Problem is the Nyquist frequency itself - Nyquist frequency cannot be properly recorded and reconstructed, because although you can record/reconstruct the frequency itself, you cannot record/reconstruct its phase and amplitude properly.
This schematic demonstrates this. It contains two sine oscillators (made in code). They both are set to Nyquist frequency and theoretically should output wave with the same amplitude and different phase (depending on respective phase settings). Yet, graph shows exact opposite - They both generate wave with same phase, but the amplitude differs depending on the phase. (Note, that phase is initiated on first sample - to change it you have to refresh the schematic)
I believe this is closely related to what's happening here with the wavetable osc. I have no idea how to solve this problem.
Re: Wavetable Osc fail
Posted: Mon Dec 29, 2014 5:48 pm
by MyCo
Maybe there is something wrong with MAnalyzer... SPAN shows a notch instead of a peak.

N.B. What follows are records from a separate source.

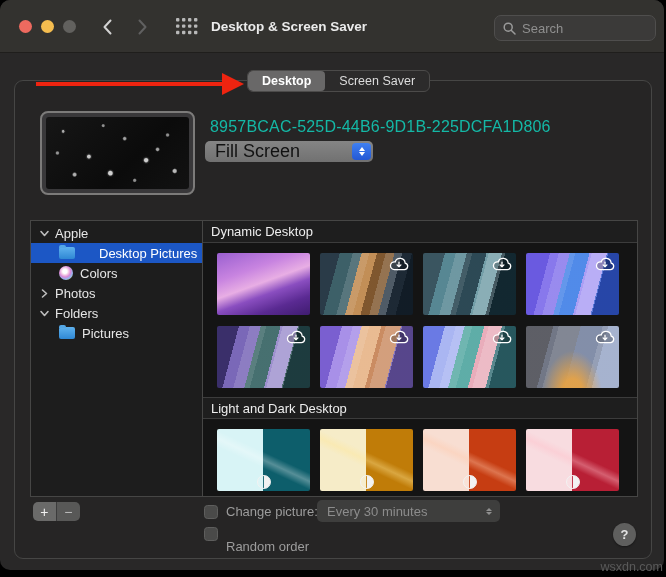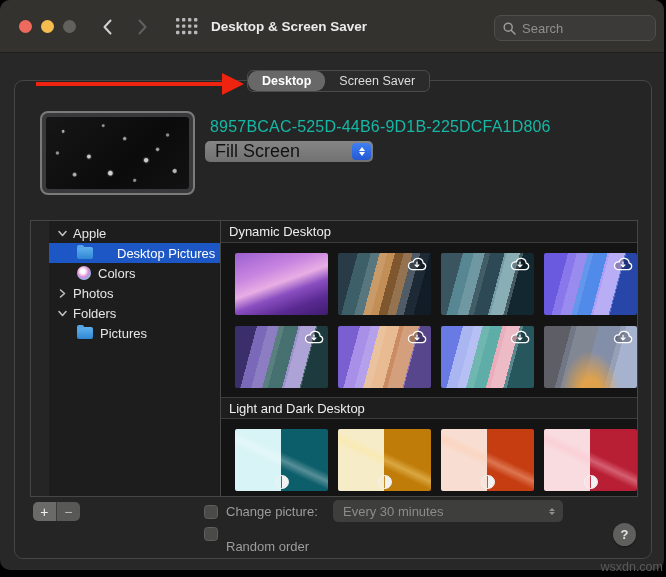--- a/index.html
+++ b/index.html
@@ -23,21 +23,21 @@
   .searchbox svg { flex:0 0 auto; margin-right:6px; }
   .searchbox input { background:transparent; border:none; outline:none; color:#d8d8d8; font-size:13px; width:110px; font-family:"Liberation Sans", sans-serif; }
   .searchbox input::placeholder { color:#8f8f8f; }
 
   
   .panel { position:absolute; left:14px; top:80px; width:638px; height:479px; border:1px solid #464645; border-radius:9px; background:#262525; }
 
   
   .tabs { position:absolute; left:247px; top:70px; height:22px; display:flex; background:#2c2b2b; border:1px solid #4c4b4a; border-radius:6px; overflow:hidden; z-index:5; }
   .tab { display:flex; align-items:center; justify-content:center; font-size:12.5px; color:#dcdcdc; padding:0 14px; cursor:default; }
-  .tab.selected { background:#696868; border-radius:9px; color:#ffffff; font-weight:bold; }
+  .tab.selected { background:#696868; border-radius:4px; color:#ffffff; font-weight:bold; }
 
   
   .arrow-line { position:absolute; left:36px; top:82px; width:187px; height:4px; background:#ee2410; z-index:6; }
   .arrow-head { position:absolute; left:222px; top:73px; width:0; height:0; border-top:11px solid transparent; border-bottom:11px solid transparent; border-left:22px solid #ee2410; z-index:6; }
 
   
   .preview-frame { position:absolute; left:40px; top:111px; width:155px; height:84px; border:2px solid #7c7b7a; border-radius:8px; background:#39383a; padding:4px; }
   .preview-img { width:100%; height:100%; border-radius:3px;
     background:
       radial-gradient(circle at 12% 20%, rgba(210,210,210,.8) 0 1px, rgba(90,90,90,.4) 1.6px, transparent 2.6px),
@@ -55,21 +55,21 @@
       linear-gradient(135deg, #161616, #0b0b0b 60%, #121212);
   }
   .guid { position:absolute; left:210px; top:118px; font-size:16px; color:#14b8a6; letter-spacing:.2px; white-space:nowrap; }
   .popup { position:absolute; left:205px; top:141px; width:168px; height:21px; background:linear-gradient(#858585,#717171); border-radius:5px; display:flex; align-items:center; }
   .popup .popup-label { font-size:18px; color:#121212; padding-left:10px; flex:1; }
   .popup .popup-cap { width:19px; height:17px; margin-right:2px; border-radius:4px; background:linear-gradient(#3f80f2,#2458d4); display:flex; flex-direction:column; align-items:center; justify-content:center; gap:1px; }
   .cap-up { width:0; height:0; border-left:3.5px solid transparent; border-right:3.5px solid transparent; border-bottom:4px solid #fff; }
   .cap-down { width:0; height:0; border-left:3.5px solid transparent; border-right:3.5px solid transparent; border-top:4px solid #fff; }
 
   
-  .lists { position:absolute; left:30px; top:220px; width:608px; height:277px; border:1px solid #464645; display:flex;padding-left:18px; }
+  .lists { position:absolute; left:30px; top:220px; width:608px; height:277px; border:1px solid #464645; display:flex; }
   .sidebar { width:172px; background:#1d1d1d; border-right:1px solid #464645; padding-top:2px; }
   .side-row { height:20px; display:flex; align-items:center; font-size:13px; color:#e6e6e6; position:relative; }
   .side-row.selected { background:#1c57c5; color:#ffffff;gap:17px; }
   .side-row .disc { position:absolute; left:8px; width:11px; height:11px; }
   .side-row .g-label { margin-left:24px; }
   .side-row .c-icon { margin-left:28px; margin-right:7px; }
   .folder-icon { width:16px; height:12px; position:relative; background:linear-gradient(#5fb2ee,#2f88d4); border-radius:2px; }
   .folder-icon::before { content:""; position:absolute; left:0; top:-2px; width:7px; height:3px; background:#54a7e6; border-radius:2px 2px 0 0; }
   .colors-sphere { width:14px; height:14px; border-radius:50%; background:radial-gradient(circle at 42% 38%, #ffffff 0 18%, #f6d0e8 30%, #d98ad8 48%, #8fb8f0 68%, #e8c050 85%, #b070d8 100%); }
 
@@ -87,21 +87,21 @@
   .plusminus { position:absolute; left:33px; top:502px; width:47px; height:19px; border-radius:5px; overflow:hidden; display:flex; }
   .pm-seg { width:50%; display:flex; align-items:center; justify-content:center; font-size:14px; }
   .pm-add { background:#6a6a69; color:#f2f2f2; border-right:1px solid #3c3c3c; }
   .pm-remove { background:#585857; color:#bdbdbd; }
   .checkbox { position:absolute; width:14px; height:14px; border-radius:3.5px; background:#4a4a49; border:1px solid #5e5e5d; }
   .cb1 { left:204px; top:505px; }
   .cb2 { left:204px; top:527px; }
   .foot-label { position:absolute; font-size:13px; color:#9c9c9c; white-space:nowrap; }
   .fl1 { left:226px; top:504px; }
   .fl2 { left:226px; top:539px; }
-  .dropdown-disabled { position:absolute; left:333px; top:500px; width:230px; height:22px; background:#3e3e3d; border-radius:5px; display:flex; align-items:center;gap:16px; }
+  .dropdown-disabled { position:absolute; left:317px; top:500px; width:183px; height:22px; background:#3e3e3d; border-radius:5px; display:flex; align-items:center;gap:16px; }
   .dropdown-disabled .dd-label { flex:1; font-size:13px; color:#8c8c8c; padding-left:10px; }
   .dd-chevrons { margin-right:8px; display:flex; flex-direction:column; gap:1px; align-items:center; }
   .dd-up { width:0; height:0; border-left:3px solid transparent; border-right:3px solid transparent; border-bottom:3.5px solid #8f8f8f; }
   .dd-down { width:0; height:0; border-left:3px solid transparent; border-right:3px solid transparent; border-top:3.5px solid #8f8f8f; }
   .help-btn { position:absolute; left:613px; top:523px; width:23px; height:23px; border-radius:50%; background:#5f5f5e; color:#e4e4e4; font-size:13px; font-weight:bold; display:flex; align-items:center; justify-content:center; box-shadow:0 1px 2px rgba(0,0,0,.4); }
 
   .watermark { position:absolute; right:3px; bottom:3px; font-size:12.5px; color:#5a5a5a; z-index:10; }
 </style>
 </head>
 <body>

At least that would make more sense.
Re: Wavetable Osc fail
Posted: Mon Dec 29, 2014 6:22 pm
by KG_is_back
I also observed notch with frequency analyzers made in FS (with range boosted to 150dB and fairly large windows)
Re: Wavetable Osc fail
Posted: Mon Dec 29, 2014 9:14 pm
by tester
I bet on analyzer. Consider this. With analyzer - you are using certain FFT resolution and logarithmic view (or - FFT steps don't match peak steps). Which means, that at higher frequencies, peaks from saw - accumulate and are calculated as a sum. Because this is nonlinear process, it should produce quasi peaks and holes, and it will look like a pattern. Graphical data also must be calculated "somehow", so there you have another interpolation set.
It's like observing amplitude modulation of a sine. At low resolution, you have one peak, that behaves strange (fluctuates and gets a sort of hole from time to time), and at high resolution - you have 2 (or 3, depending on AM mode you use) distinct peaks.
I played with analyzer I use a little bit, and at least I noticed, there are places where saw peaks merge, as a result - producing a spectrum that has variated amount of visible peaks in certain spectral areas.
So the first method here would be - to use exported audio signal, rescale it down, and using spectral window - play various ranges of the spectra. 40dB of difference is a huge range in audible levels. The audible distortion would be really nasty.